Literary and Artistic References
- Vox et (9.46) is Marvel's attempt to say "Vox et praeterea nihil," which in Latin means "voice and nothing more." It's from Plutarch's Moralia.
- "Subsequent proceedings interested him no more" (10.8) is a quote from the humorous poem "The Society upon the Stanislaus" by Bret Harte, an American writer.
- West Surrey Gazette (12.44) is a fictional newspaper.
- "Crusoe's solitary discovery" (21.15) refers to Daniel Defoe's Robinson Crusoe (1719), where Crusoe thinks he's alone on an island but finds a footprint that isn't his.
- "Dust to dust, earth to earth" (22.8) is from the burial service for the Book of Common Prayer.
- Sidney Cooper (27.76) was a landscape painter (1803-1902).
- Whitsuntide (4.9) is the seventh Sunday after Easter.
- Burton (16.1) is beer or ale from Burton-on-Trent.
- Louis Quatorze (23.24) refers to Louis XIV of France and styles associated with him and his time period.
- "Treasure trove" (Epilogue.2) refers to a British law that says that unclaimed treasure (say, a buried pile of Roman gold coins) was the property of the crown, though the discoverer would get some reward.
- "Man with the one talent" (4.6) refers to Matthew 25:15, called "The parable of the talents."
- Babel (7.32) refers to unintelligible sounds, and alludes to the story of the tower of Babel from Genesis 11.
- Delilah (23.47) is a reference to the Biblical story of Samson (Judges 16). Delilah is the betrayer of Samson.
- Ammonite (4.13) refers to a fossil shell, which Bunting uses here as a paperweight (possibly showing that he's not really scientific).
- "Specific gravity of their beer" (6.1) is the measure of beer's density compared to water. In this case, Mr. and Mrs. Hall are watering down their beer, and covering the taste by adding sarsaparilla.
- Nauplii and tornarias (18.15) are two types of nearly invisible ocean life.
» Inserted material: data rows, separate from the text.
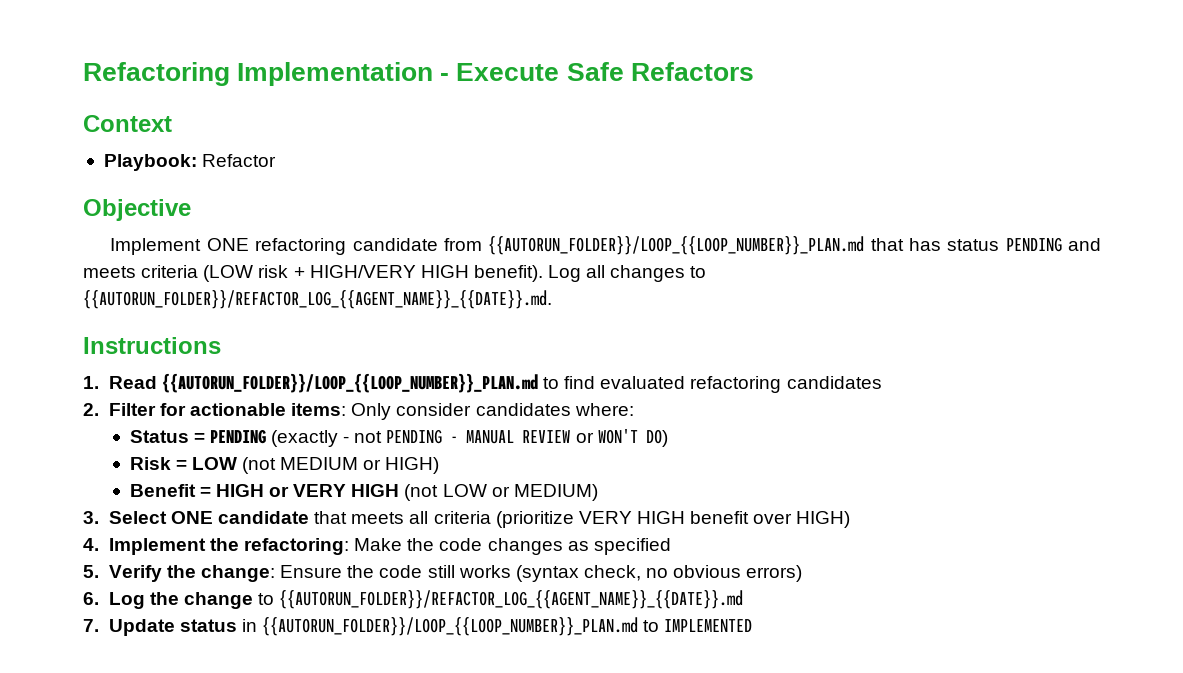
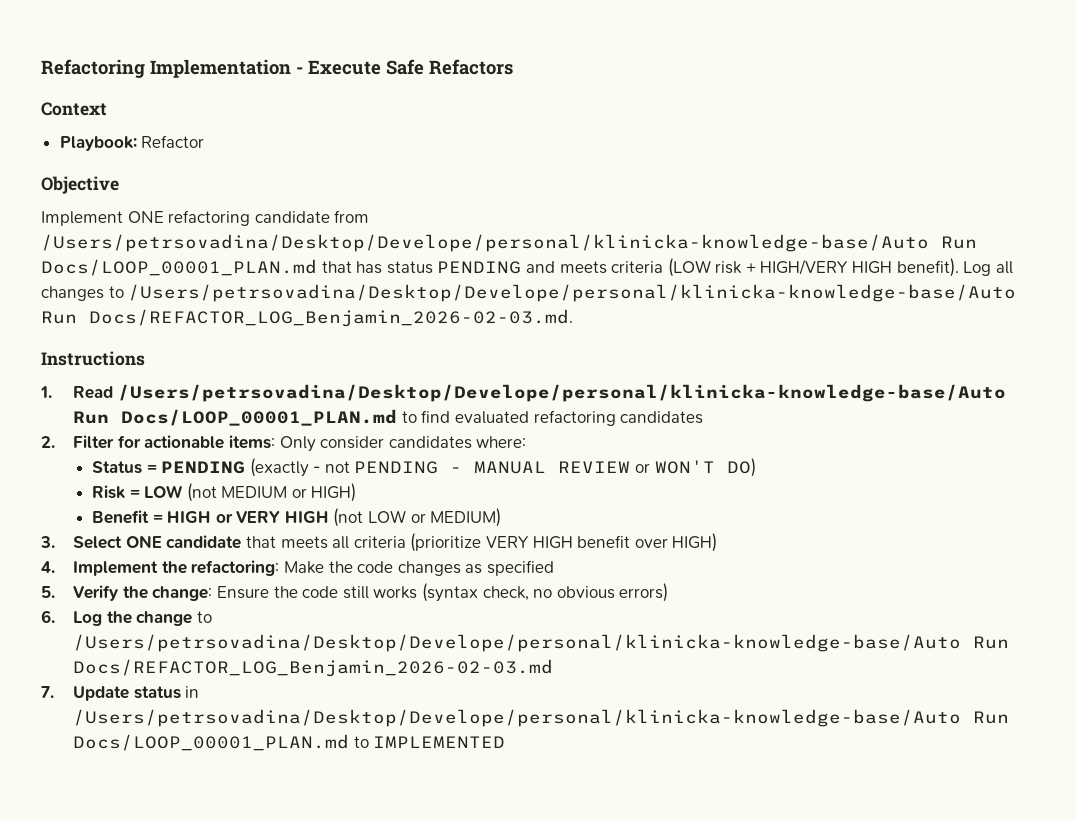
- Implement ONE refactoring candidate from {{AUTORUN_FOLDER}}/LOOP_{{LOOP_NUMBER}}_PLAN.md that has status PENDING and meets criteria (LOW risk + HIGH/VERY HIGH benefit).
+ Implement ONE refactoring candidate from /Users/petrsovadina/Desktop/Develope/personal/klinicka-knowledge-base/Auto Run Docs/LOOP_00001_PLAN.md that has status PENDING and meets criteria (LOW risk + HIGH/VERY HIGH benefit).
- Log all changes to {{AUTORUN_FOLDER}}/REFACTOR_LOG_{{AGENT_NAME}}_{{DATE}}.md.
+ Log all changes to /Users/petrsovadina/Desktop/Develope/personal/klinicka-knowledge-base/Auto Run Docs/REFACTOR_LOG_Benjamin_2026-02-03.md.
- 1. Read {{AUTORUN_FOLDER}}/LOOP_{{LOOP_NUMBER}}_PLAN.md to find evaluated refactoring candidates
+ 1. Read /Users/petrsovadina/Desktop/Develope/personal/klinicka-knowledge-base/Auto Run Docs/LOOP_00001_PLAN.md to find evaluated refactoring candidates
- 6. Log the change to {{AUTORUN_FOLDER}}/REFACTOR_LOG_{{AGENT_NAME}}_{{DATE}}.md
+ 6. Log the change to /Users/petrsovadina/Desktop/Develope/personal/klinicka-knowledge-base/Auto Run Docs/REFACTOR_LOG_Benjamin_2026-02-03.md
- 7. Update status in {{AUTORUN_FOLDER}}/LOOP_{{LOOP_NUMBER}}_PLAN.md to IMPLEMENTED
+ 7. Update status in /Users/petrsovadina/Desktop/Develope/personal/klinicka-knowledge-base/Auto Run Docs/LOOP_00001_PLAN.md to IMPLEMENTED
Nauplii are the larvae of crabs and other crustaceans; tornarias are a stage of the sea-acorn.
- Roentgen vibrations (20.11) means X-rays; since they were discovered by William Konrad Roentgen (1845-1923) in 1895, some people call them Roentgen rays.
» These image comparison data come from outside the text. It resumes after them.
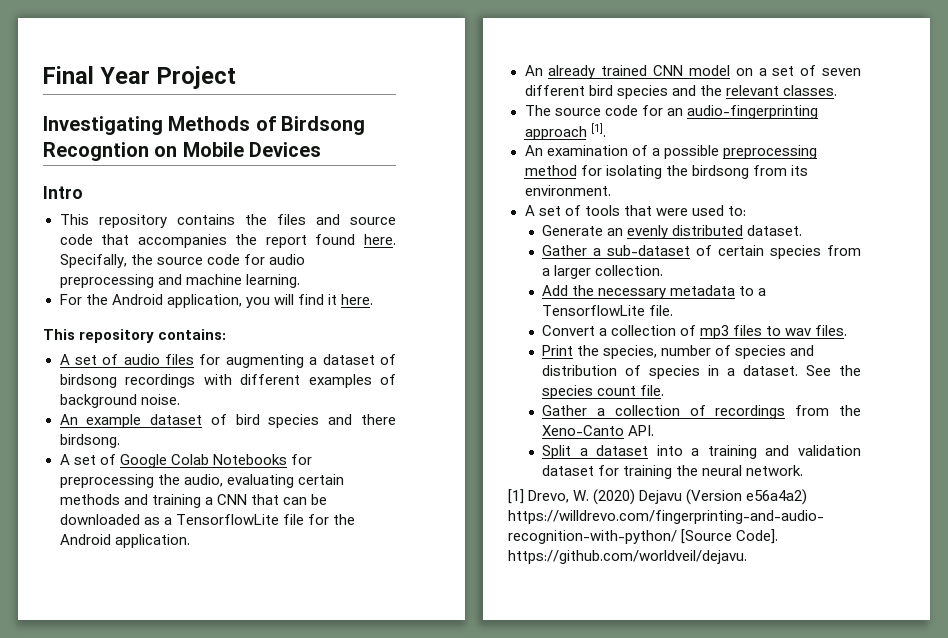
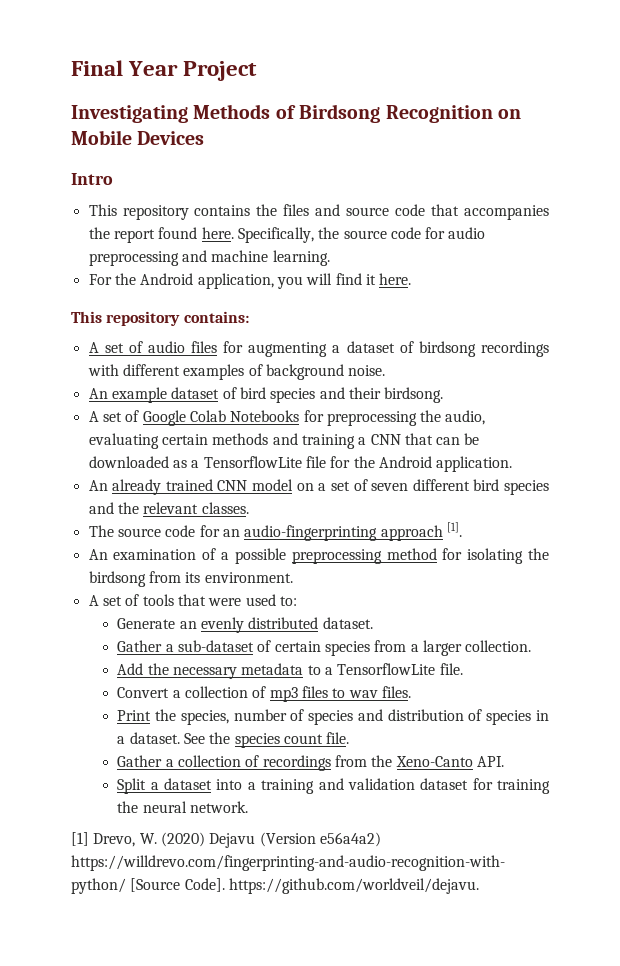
- Investigating Methods of Birdsong Recogntion on Mobile Devices
+ Investigating Methods of Birdsong Recognition on Mobile Devices
- Specifally, the source code for audio preprocessing and machine learning.
+ Specifically, the source code for audio preprocessing and machine learning.
- An example dataset of bird species and there birdsong.
+ An example dataset of bird species and their birdsong.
- The tapetum (20.18) is the part of the cat's eyes that reflects light (and helps them see in low light).
- Chloroform (20.21) is an anesthetic that was first used in 1847 (and isn't really used anymore).
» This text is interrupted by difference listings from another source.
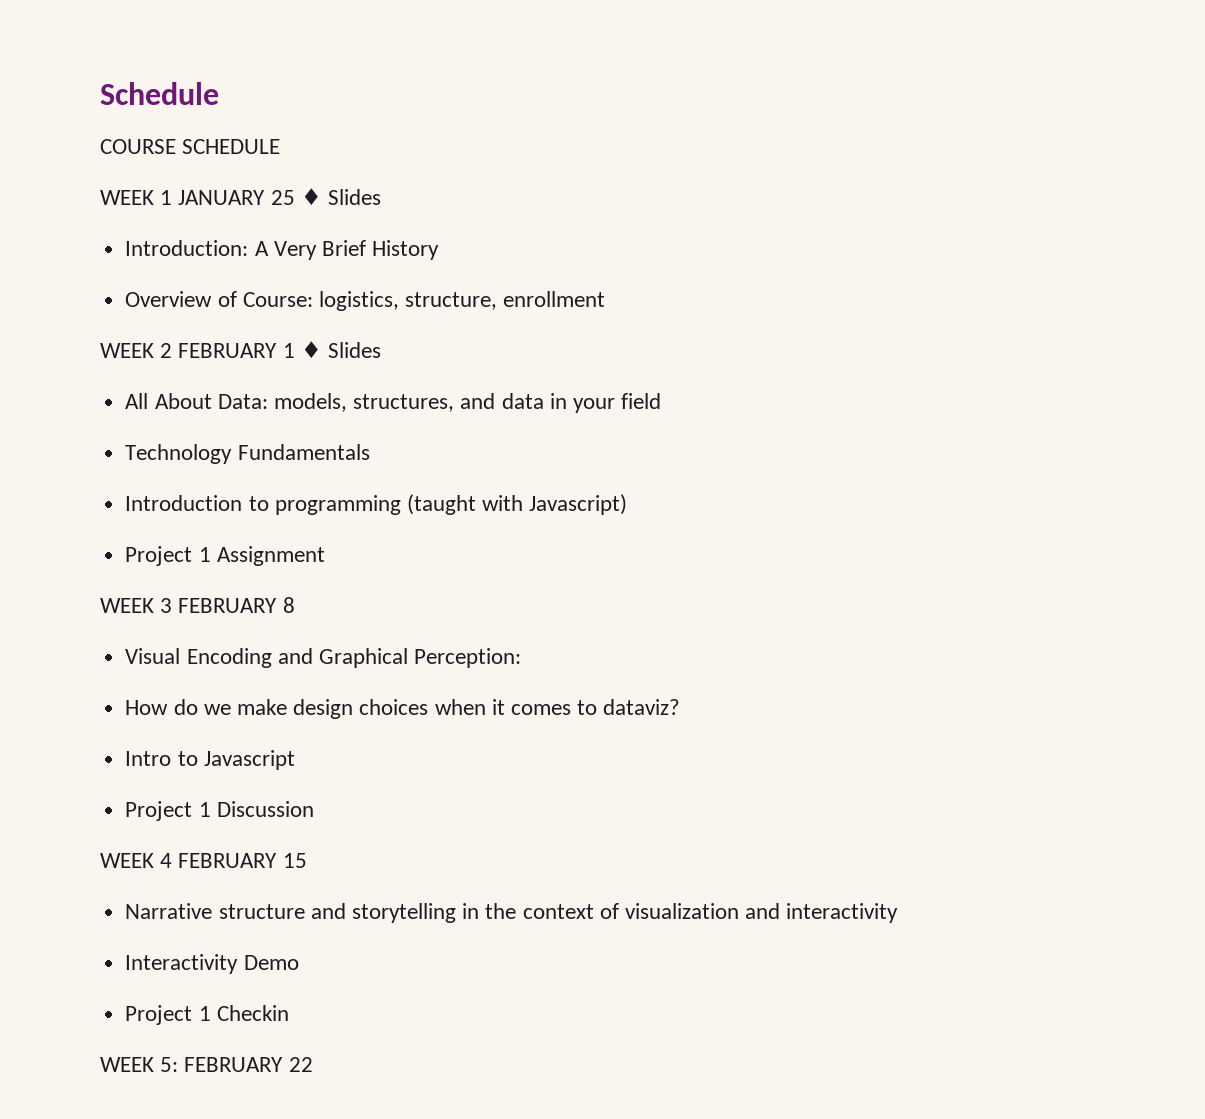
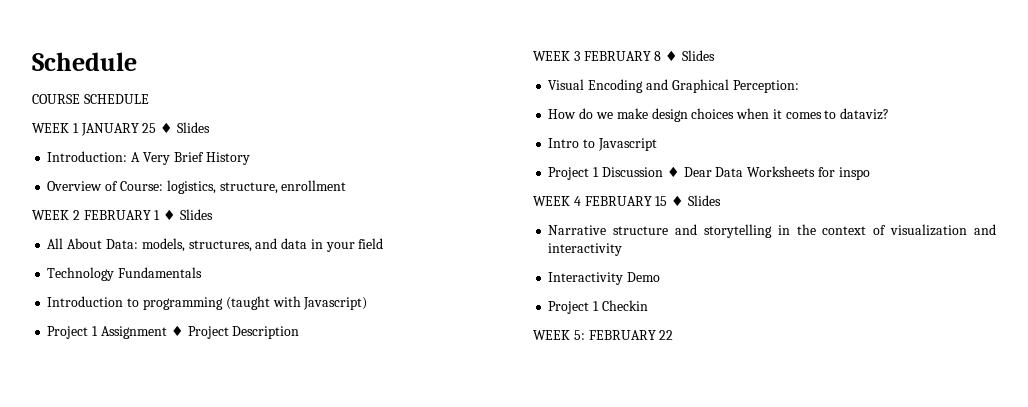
- Project 1 Assignment
+ Project 1 Assignment ♦ Project Description
- WEEK 3 FEBRUARY 8
+ WEEK 3 FEBRUARY 8 ♦ Slides
- Project 1 Discussion
+ Project 1 Discussion ♦ Dear Data Worksheets for inspo
- WEEK 4 FEBRUARY 15
+ WEEK 4 FEBRUARY 15 ♦ Slides

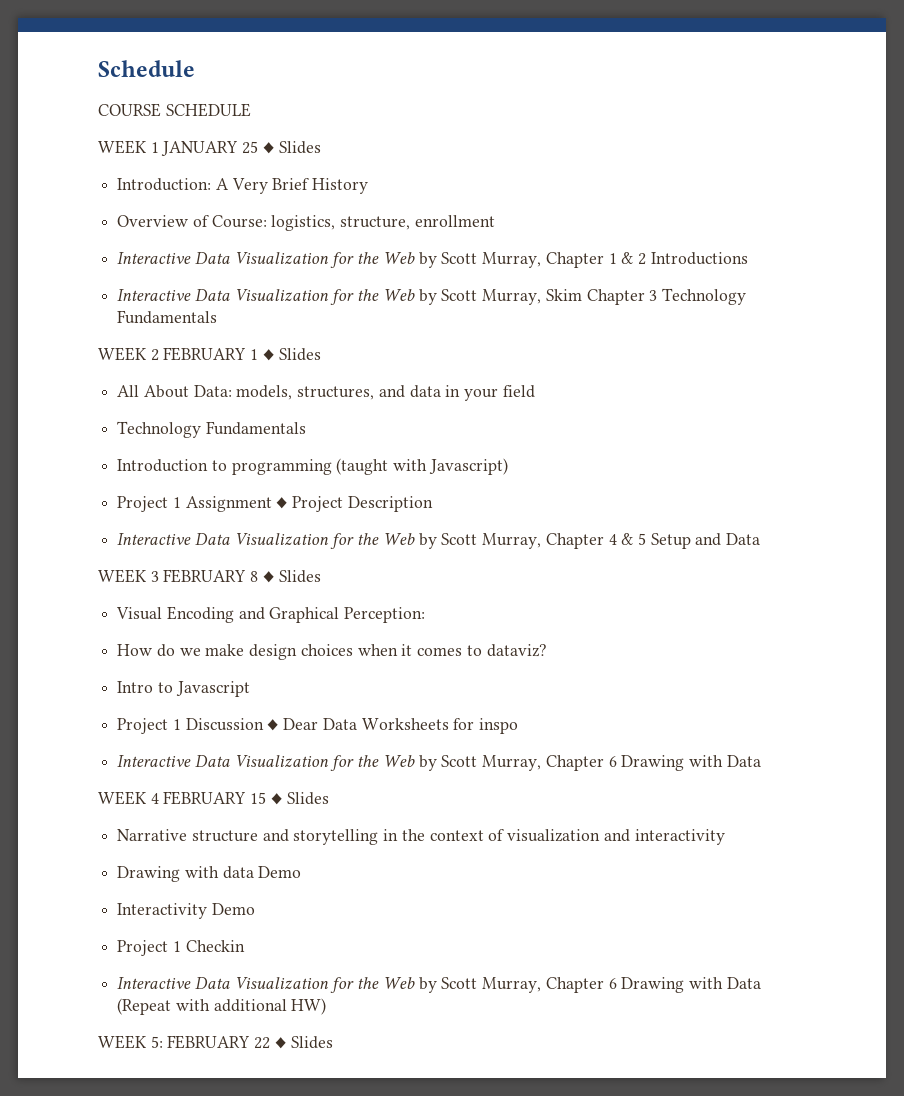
+ Interactive Data Visualization for the Web by Scott Murray, Chapter 1 & 2 Introductions
+ Interactive Data Visualization for the Web by Scott Murray, Skim Chapter 3 Technology Fundamentals
+ Interactive Data Visualization for the Web by Scott Murray, Chapter 4 & 5 Setup and Data
  Project 1 Discussion ♦ Dear Data Worksheets for inspo
+ Interactive Data Visualization for the Web by Scott Murray, Chapter 6 Drawing with Data
+ Drawing with data Demo
+ Interactive Data Visualization for the Web by Scott Murray, Chapter 6 Drawing with Data (Repeat with additional HW)
- WEEK 5: FEBRUARY 22
+ WEEK 5: FEBRUARY 22 ♦ Slides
- Strychnine (20.33) is used here in a small dose to stimulate Griffin, but is usually used as a poison.
- Benzoline (23.34) is the brand name for a solvent made from petroleum and used to remove stains.
- "Hex, little two up in the air, cross and a fiddle-de-dee" (Epilogue.7) is Marvel's attempt to make out Griffin's chemical formula (which might be in code, as he tells Kemp [20.11]).
- "Ordinary bicycles" (7.4) probably refers to a bicycle like the old-style "penny farthing" bikes, named for the fact that one wheel is bigger than the other, just like penny and farthing coins.
- Jubilee (7.4) refers to the 1887 Golden Jubilee, the fiftieth anniversary of when Queen Victoria was named Queen.
- London and County Banking Company (14.71) was an actual bank founded in 1836 (though they called it the Surrey Kent and Sussex Banking Company until 1839).
- Royal Society (15.1) refers to the Royal Society of London for Promoting Natural Knowledge, which was scientific society founded in 1662 by Charles II.
- St James's Gazette (18.21) is a real London newspaper.
- Salvation Army (21.9) was founded by William Booth (1829-1912) in 1878, and was dedicated to relieving poverty, unemployment, and homelessness.
- Reign of Terror (24.28) may allude to the Reign of Terror during the French Revolution.
- Cobbett (Epilogue.5) refers to William Cobbett, a journalist who wrote all about his travels through England.
Strange British Expressions
- "I'm out of frocks" (16.28) means "I'm not a child," since children under the age of five wore frocks.